The activity, of course, is golf.

Personally, I don’t play the sport for two linguistic reasons: First, the word golf is, appropriately, flog spelled backward. Second, I have dedicated my life to being above par and don’t wish to flog myself trying to be subpar.

Playing at the Bellerive Country Club suburban St. Louis the PGA Championship is being contested for the 100th time. Despite what the Internet may tell you, the word golf is not an acronym for “gentlemen only, ladies forbidden.” In truth, golf is derived either from the German kolbe, which like the Dutch colf and French chole, means “stick, club,” or from the Scottish gowf, “to strike.”

In Old and Middle English the word for a young girl was brid, from which we get bride. By a semantic shift known as metathesis, the i and the r became transposed, and in the late 18th century, bird resulted. Crossing the ocean in the mid 19th century, bird became American slang for a person or thing of excellence. In the early 1920s, the popular word attached itself to golf, in the diminutive form of birdie, to signify one stroke under par.

The eagle, the king of birds, is often a symbol of excellence. Eagle Scout is the loftiest of Boy Scout ranks, and the eagle is an emblem of high military rank. It is no surprise, then, that a score of two below par in golf is an eagle, even better than a birdie.

In Great Britain in the early 1890s, a bogey was a ghost or specter. That word gives us both the bogeyman that causes little children to scurry to their beds in fright and the golf term bogey, one stroke over par. The operative metaphor here is that the fixed ground score became like a monstrous opponent, hence, a frightening bogey.

According to legend, Mary, Queen of Scots, was the first female golfer. When she returned to Scotland from France in 1560, several French youths accompanied her to serve as pages and porters. These young men were likened to cadets, “young soldiers,” and a golf club porter came to be known as a caddy.
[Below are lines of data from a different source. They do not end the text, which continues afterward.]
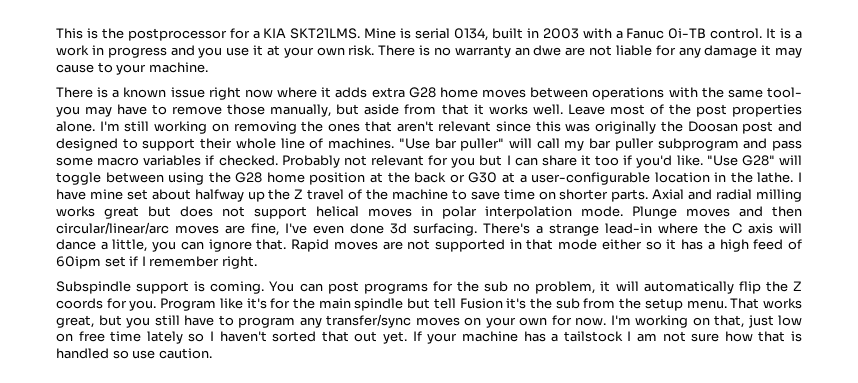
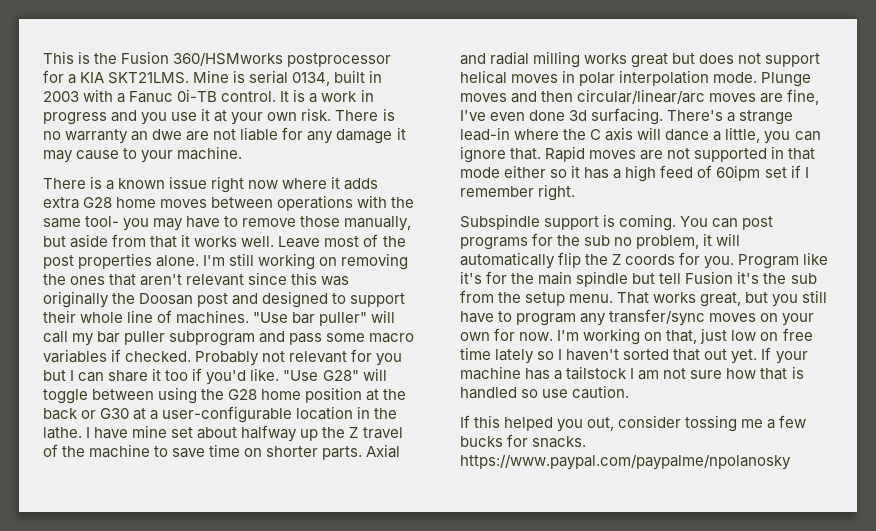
(124, 33) none -> [121,51,284,66] Fusion 360/HSMworks
(212, 353) none -> [460,415,807,432] [460,434,587,448] [460,454,791,470] // If this helped you out, consider tossing me a few bucks for snacks. https://www.paypal.com/paypalme/npolanosky

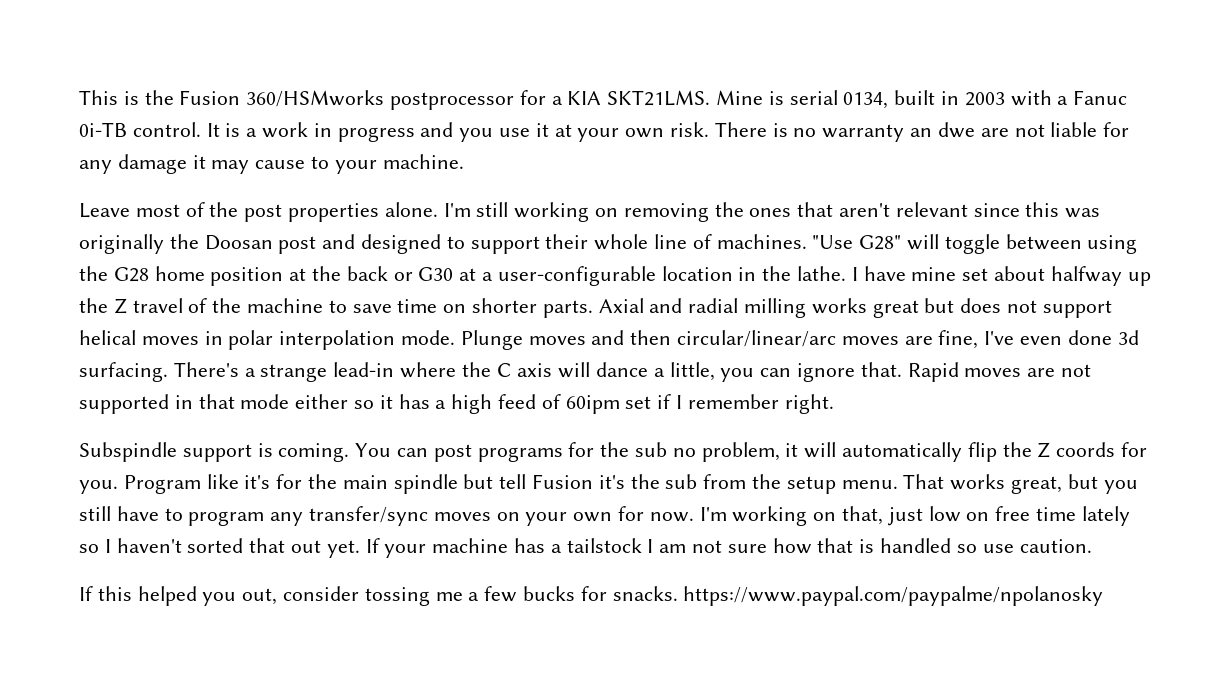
[43,176,379,193] [43,195,415,211] [43,216,412,231] [43,234,275,248] There is a known issue right now where it adds extra G28 home moves between operations with the same tool- you may have to remove those manually, but aside from that it works well. -> (464, 161) none
[292,310,396,326] [43,331,415,346] [43,349,403,366] [43,368,319,385] bar puller" will call my bar puller subprogram and pass some macro variables if checked. Probably not relevant for you but I can share it too if you'd like. "Use -> (854, 242) none

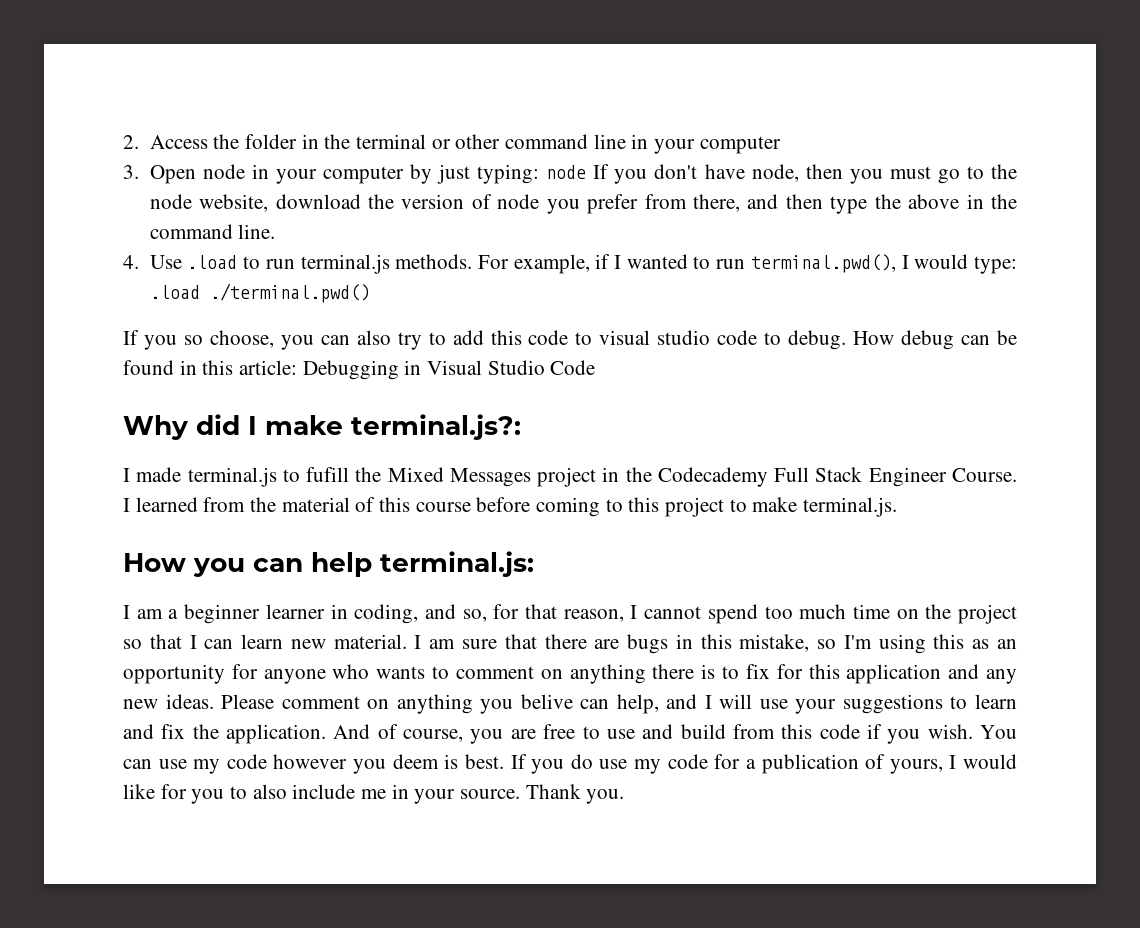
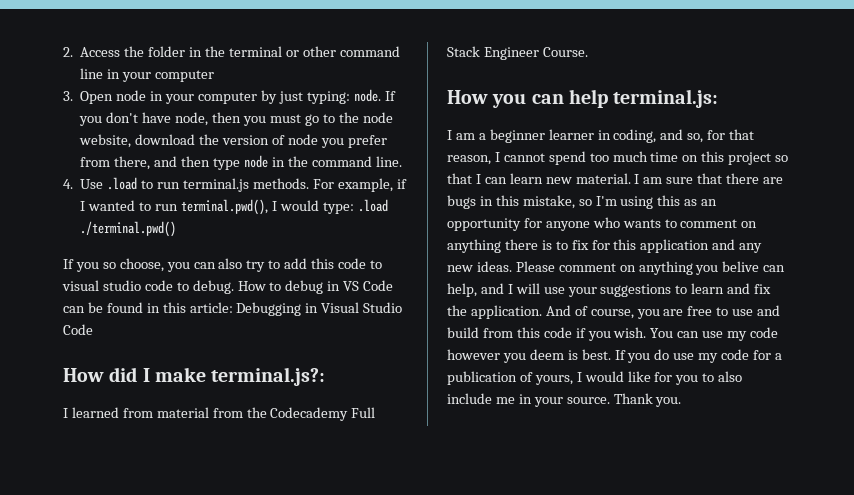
[546,165,587,179] node -> [353,89,381,102] node.
[874,194,960,209] the above -> [244,155,269,168] node
[901,330,955,350] debug -> [269,280,394,294] to debug in VS Code
[123,415,189,440] Why -> [63,368,104,382] How
[136,467,620,487] made terminal.js to fufill the Mixed Messages project in -> [71,407,243,418] learned from material from
[123,497,898,517] I learned from the material of this course before coming to this project to make terminal.js. -> (588, 52) none
[925,604,952,619] the -> [701,151,725,162] this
Fore, the traditional vocal warning to golfers playing ahead that a ball is about to be struck or is in flight, derives from the Old English preposition that means “in front,” as in forecast and forehead.

A mulligan is a free shot to compensate for a mishit ball, sometimes permitted in a casual game. No one can say for sure how this word came into golf in 1949, but here’s my best guess: In family-type saloons there was always a bottle called Mulligan on the bar. The basic ingredients of this sauce were hot pepper seeds and water. If you were crazy enough to swish a few drops of this concoction into your beer, it ate out your liver, stomach, bladder and finally your heart. In the psychological sense, this is precisely what happens on the course when you accumulate too many mulligans.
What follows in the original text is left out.